Task directions>
Check which lines of the entries that follow hold "label", then give the number of those lines and nothing more.

**** Material to process

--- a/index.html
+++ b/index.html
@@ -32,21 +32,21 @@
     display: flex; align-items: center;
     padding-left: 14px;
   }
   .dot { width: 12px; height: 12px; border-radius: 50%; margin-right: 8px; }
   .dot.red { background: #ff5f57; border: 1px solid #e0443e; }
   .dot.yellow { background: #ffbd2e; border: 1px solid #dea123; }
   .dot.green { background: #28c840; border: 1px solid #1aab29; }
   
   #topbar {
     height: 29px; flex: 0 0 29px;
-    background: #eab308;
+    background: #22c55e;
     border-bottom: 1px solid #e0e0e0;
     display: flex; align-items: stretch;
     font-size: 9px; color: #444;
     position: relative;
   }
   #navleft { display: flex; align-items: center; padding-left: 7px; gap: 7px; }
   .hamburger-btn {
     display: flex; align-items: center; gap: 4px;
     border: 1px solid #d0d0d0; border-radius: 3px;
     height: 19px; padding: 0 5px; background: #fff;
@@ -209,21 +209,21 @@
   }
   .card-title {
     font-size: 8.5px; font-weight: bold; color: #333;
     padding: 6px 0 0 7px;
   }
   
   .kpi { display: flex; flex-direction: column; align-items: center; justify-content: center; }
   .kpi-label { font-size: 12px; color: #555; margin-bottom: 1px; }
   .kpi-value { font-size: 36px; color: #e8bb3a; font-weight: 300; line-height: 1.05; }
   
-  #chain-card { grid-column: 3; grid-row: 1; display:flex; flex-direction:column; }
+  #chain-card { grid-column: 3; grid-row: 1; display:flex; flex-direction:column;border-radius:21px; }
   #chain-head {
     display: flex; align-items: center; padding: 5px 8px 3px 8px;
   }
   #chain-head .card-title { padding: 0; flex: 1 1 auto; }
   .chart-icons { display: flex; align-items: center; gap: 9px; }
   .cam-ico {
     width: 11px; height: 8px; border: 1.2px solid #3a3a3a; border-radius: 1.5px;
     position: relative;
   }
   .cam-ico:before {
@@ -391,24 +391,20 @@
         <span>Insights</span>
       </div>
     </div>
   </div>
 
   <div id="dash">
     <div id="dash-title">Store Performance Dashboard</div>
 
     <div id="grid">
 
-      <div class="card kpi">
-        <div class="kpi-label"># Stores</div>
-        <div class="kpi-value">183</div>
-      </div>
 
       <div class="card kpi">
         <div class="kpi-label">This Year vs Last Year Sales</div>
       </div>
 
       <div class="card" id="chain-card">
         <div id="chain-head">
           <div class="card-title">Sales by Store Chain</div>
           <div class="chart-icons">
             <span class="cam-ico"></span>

********

Solution for this task>
3